Although they are rather more familiar, I think we should also note what some other names have to tell us. Another Welsh euphemism is dynion teg bach, ‘the little fair men.’ There’s flattery and hopefulness here, but there’s also a simple descriptiveness: contrasted to humans, the faeries aren’t that tall.

An equivalent Cornish term, an pobel vean (the little people), may actually be even more informative. As I have mentioned previously, in Cornwall one theory of faery origins was that they were the souls of children who were still-born or who had died before baptism (see, for example, Evans Wentz Fairy Faith pp.172, 179 & 183). Logically, these ghosts or spirits would reappear resembling how they had been in life: in other words, child-sized; they were, literally, the ‘little people.’

Faery Motion

I have written several posts looking at the ways that the faeries get around. Less attention has been paid to the sound that they might cause, but the Scottish folklorist John Gregorson Campbell had something to say on this matter:

“The names by which these dwellers underground are known are mostly derivative from the word sìth (pronounced shee). As a substantive (in which sense it is ordinarily used) sìth means ‘peace,’ and, as an adjective, is applied solely to objects of the supernatural world, particularly to the Fairies and whatever belongs to them. Sound is a natural adjunct of the motions of men, and its entire absence is unearthly, unnatural, not human. The name sìth without doubt refers to the ‘peace’ or silence of Fairy motion, as contrasted with the stir and noise accompanying the movements and actions of men. The German ‘stille volk’ is a name of corresponding import. The Fairies come and go with noiseless steps, and their thefts or abductions are done silently and unawares to men. The wayfarer resting beside a stream, on raising his eyes, sees the Fairy woman, unheard in her approach, standing on the opposite bank. Men know the Fairies4 have visited their houses only by the mysterious disappearance of the substance of their goods, or the sudden and unaccountable death of any of the inmates or of the cattle. Sometimes the elves are seen entering the house, gliding silently round the room, and going out again as noiselessly as they entered. When driven away they do not go off with tramp and noise, and sounds of walking such as men make, or melt into thin air, as spirits do, but fly away noiselessly like birds or hunted deer. They seem to glide or float along rather than to walk.” 

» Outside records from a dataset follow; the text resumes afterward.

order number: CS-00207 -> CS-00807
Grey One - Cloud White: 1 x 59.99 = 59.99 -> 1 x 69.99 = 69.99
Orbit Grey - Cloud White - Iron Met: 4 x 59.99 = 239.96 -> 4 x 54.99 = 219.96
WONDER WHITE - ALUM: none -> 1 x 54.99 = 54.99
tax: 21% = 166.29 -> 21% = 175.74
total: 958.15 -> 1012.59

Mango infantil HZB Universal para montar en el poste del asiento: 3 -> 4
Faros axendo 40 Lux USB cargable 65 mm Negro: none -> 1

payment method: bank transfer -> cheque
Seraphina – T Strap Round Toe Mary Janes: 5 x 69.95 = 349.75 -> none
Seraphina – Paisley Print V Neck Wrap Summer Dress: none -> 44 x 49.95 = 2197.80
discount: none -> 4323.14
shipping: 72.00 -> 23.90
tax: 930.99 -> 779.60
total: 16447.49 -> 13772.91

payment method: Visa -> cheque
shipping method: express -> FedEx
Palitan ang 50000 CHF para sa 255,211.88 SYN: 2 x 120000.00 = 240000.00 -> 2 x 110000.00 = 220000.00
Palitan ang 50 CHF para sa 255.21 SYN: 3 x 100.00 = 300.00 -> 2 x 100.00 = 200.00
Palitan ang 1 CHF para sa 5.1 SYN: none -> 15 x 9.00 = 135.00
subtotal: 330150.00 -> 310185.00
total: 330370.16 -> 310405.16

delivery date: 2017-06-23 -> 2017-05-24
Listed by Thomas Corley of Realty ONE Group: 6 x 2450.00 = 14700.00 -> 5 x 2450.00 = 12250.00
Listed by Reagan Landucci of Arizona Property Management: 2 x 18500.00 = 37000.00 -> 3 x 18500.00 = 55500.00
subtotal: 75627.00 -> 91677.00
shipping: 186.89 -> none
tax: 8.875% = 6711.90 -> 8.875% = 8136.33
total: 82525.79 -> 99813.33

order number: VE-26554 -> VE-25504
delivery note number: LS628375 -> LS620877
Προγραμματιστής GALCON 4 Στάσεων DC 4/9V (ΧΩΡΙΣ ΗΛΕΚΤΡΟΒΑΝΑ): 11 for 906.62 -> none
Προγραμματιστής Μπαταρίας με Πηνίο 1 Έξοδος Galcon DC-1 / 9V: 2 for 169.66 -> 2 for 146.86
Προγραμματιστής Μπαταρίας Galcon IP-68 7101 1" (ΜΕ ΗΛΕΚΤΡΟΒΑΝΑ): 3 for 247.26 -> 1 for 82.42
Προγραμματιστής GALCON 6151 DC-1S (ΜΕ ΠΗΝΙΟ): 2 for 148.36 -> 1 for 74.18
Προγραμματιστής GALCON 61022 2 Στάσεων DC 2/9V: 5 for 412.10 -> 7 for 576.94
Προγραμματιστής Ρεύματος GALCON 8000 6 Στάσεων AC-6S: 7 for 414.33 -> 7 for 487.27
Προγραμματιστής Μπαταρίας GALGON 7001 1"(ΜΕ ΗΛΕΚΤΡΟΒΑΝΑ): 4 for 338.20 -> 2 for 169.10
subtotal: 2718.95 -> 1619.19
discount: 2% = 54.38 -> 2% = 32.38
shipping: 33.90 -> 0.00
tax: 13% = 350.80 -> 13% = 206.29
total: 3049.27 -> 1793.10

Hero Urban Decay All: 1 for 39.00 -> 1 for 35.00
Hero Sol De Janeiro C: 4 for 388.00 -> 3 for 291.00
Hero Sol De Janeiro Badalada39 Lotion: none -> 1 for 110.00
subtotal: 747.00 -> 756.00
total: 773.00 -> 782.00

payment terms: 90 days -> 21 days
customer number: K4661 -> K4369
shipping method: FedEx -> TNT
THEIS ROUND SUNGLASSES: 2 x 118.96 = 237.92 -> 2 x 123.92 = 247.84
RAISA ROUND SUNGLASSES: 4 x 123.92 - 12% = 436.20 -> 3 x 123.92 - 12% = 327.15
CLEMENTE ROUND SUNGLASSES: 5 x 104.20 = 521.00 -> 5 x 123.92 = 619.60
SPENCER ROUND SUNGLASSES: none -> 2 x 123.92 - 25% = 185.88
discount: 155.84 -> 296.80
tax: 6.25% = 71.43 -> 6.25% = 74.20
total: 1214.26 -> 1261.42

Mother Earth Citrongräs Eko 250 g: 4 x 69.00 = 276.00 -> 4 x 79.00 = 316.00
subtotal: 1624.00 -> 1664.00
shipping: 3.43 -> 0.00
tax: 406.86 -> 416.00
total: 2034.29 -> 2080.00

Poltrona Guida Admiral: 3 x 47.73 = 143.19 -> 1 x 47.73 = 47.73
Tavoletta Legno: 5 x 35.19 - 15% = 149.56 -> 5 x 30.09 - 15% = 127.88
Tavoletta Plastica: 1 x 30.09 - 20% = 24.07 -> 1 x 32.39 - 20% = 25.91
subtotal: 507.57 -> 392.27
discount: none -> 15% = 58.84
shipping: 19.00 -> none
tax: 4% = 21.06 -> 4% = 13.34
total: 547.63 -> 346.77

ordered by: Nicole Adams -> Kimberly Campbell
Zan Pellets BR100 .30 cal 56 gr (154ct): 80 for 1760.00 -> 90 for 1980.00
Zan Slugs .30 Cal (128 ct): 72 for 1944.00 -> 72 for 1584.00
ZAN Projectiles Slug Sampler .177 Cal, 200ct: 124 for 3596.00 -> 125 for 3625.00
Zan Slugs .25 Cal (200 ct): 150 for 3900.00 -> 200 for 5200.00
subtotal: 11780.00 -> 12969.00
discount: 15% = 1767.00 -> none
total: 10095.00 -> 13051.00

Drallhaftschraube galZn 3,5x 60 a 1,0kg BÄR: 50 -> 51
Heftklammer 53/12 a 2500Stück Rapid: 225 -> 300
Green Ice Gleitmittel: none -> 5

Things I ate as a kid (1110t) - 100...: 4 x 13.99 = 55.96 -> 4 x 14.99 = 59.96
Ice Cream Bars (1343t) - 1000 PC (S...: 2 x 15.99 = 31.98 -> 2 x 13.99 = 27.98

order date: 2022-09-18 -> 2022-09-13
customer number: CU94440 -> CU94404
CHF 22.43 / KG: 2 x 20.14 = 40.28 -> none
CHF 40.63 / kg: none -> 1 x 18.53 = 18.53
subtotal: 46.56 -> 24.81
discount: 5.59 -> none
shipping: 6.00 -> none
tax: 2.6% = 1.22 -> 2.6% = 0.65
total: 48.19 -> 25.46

Campbell, Superstitions of the Highlands & Islands of Scotland, 1900, 3-4

So, in summary, many of the frequently applied names are not mere words or wishful thinking, but convey to us directly and vividly the impression that faery contacts had upon those in former generations who were so much more accustomed to meet with the tylwyth teg and pobel vean in their everyday lives, whilst walking to the cow shed or working in the fields.